Le parc local commande la faisabilité : sur 569 résidences principales, on estime 507 maisons individuelles (89 %) à Mirabeau. La vacance du logement pendant les travaux lourds y devient l'arbitrage dominant, bien avant le choix de matériau, pour la remise à niveau d'un logement mis en location.
Exigence opposable à Mirabeau : les critères de décence et un engagement de loyer maîtrisé. Elle doit figurer sur le devis initial, pas seulement sur la facture. Un dossier de la remise à niveau d'un logement mis en location qui en fait l'économie s'expose à un refus de prise en charge, l'aide comme le CEE s'appuyant sur ce critère.
Contexte urbain à Mirabeau : 569 résidences principales pour 1 450 habitants. Sur la remise à niveau d'un logement mis en location, cela se traduit par des contraintes d'accès, d'occupation temporaire du domaine public et de livraison qui pèsent réellement sur le prix final.
Vérifiez la ligne de TVA du devis à Mirabeau : 5,5 % pour la remise à niveau d'un logement mis en location sur un logement de plus de deux ans, soit 413 908 € sur un montant de 7 939 500 € TTC. Le taux réduit s'applique aussi à la main-d'œuvre et aux matériaux fournis par l'entreprise.
La densité de diagnostics renseigne sur la maturité du marché : 208 DPE publiés par l'ADEME à Mirabeau, soit 366 pour 1 000 résidences principales. Un tel volume conditionne les délais de un opérateur agréé par l'Anah, dont l'intervention sur la remise à niveau d'un logement mis en location dure cinq à neuf mois.
Le choix du scénario change l'assiette : à Mirabeau, elle passe de 30 000 € HT à deux classes à 40 000 € HT dès trois classes. Avec le logement loué chiffré autour de 7 939 500 €, l'arbitrage consiste à vérifier si le poste complémentaire nécessaire pour franchir la troisième classe coûte moins que le supplément d'aide qu'il déclenche.
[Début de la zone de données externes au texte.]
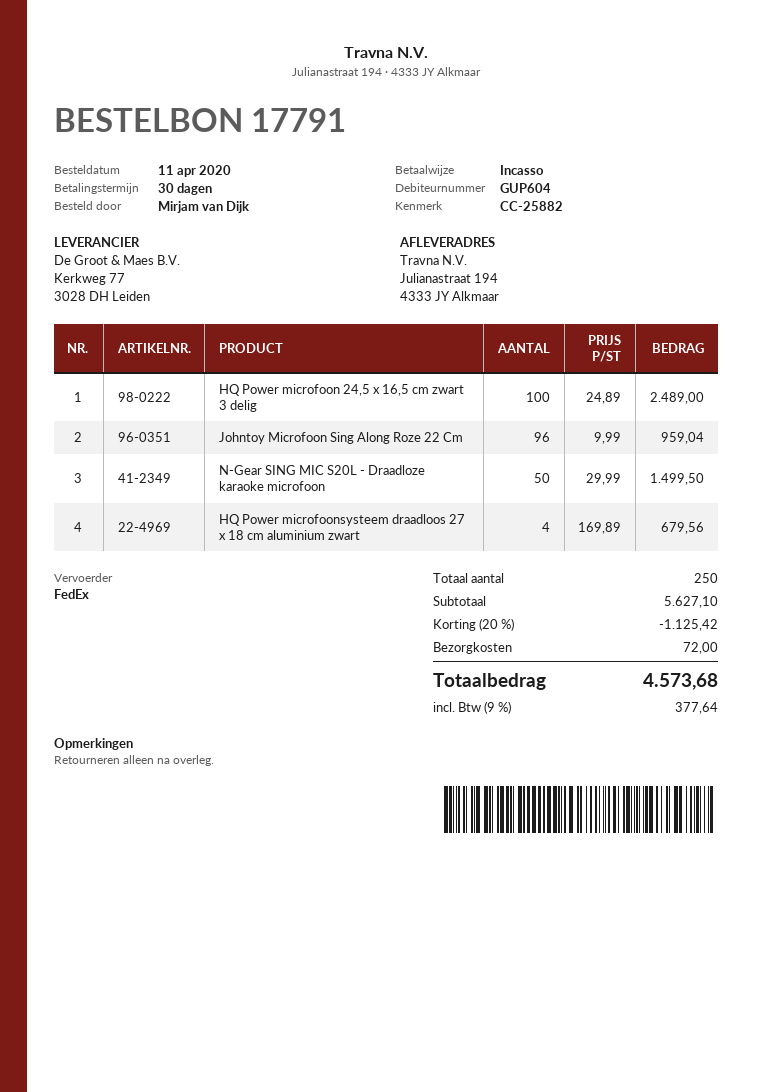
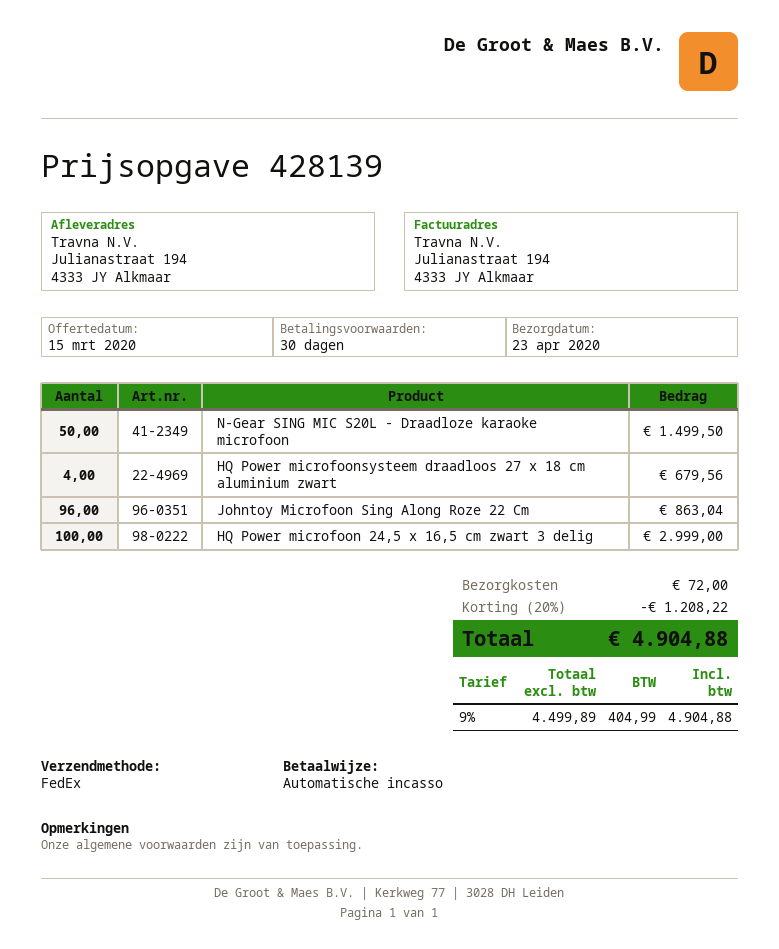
HQ Power microfoon 24,5 x 16,5 cm zwart 3 delig: 100 for 2489.00 -> 100 for 2999.00
Johntoy Microfoon Sing Along Roze 22 Cm: 96 for 959.04 -> 96 for 863.04
discount: 20% = 1125.42 -> 20% = 1208.22
tax: 9% = 377.64 -> 9% = 404.99
total: 4573.68 -> 4904.88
Ce qui coûte le plus cher n'est pas le prix d'achat mais la reprise : un engagement de conventionnement signé sans simuler le manque à gagner locatif oblige à rouvrir l'ouvrage. Comptez 793 950 € à 1 587 900 € à Mirabeau, à la charge exclusive du ménage puisque l'aide a déjà été versée sur le premier chantier.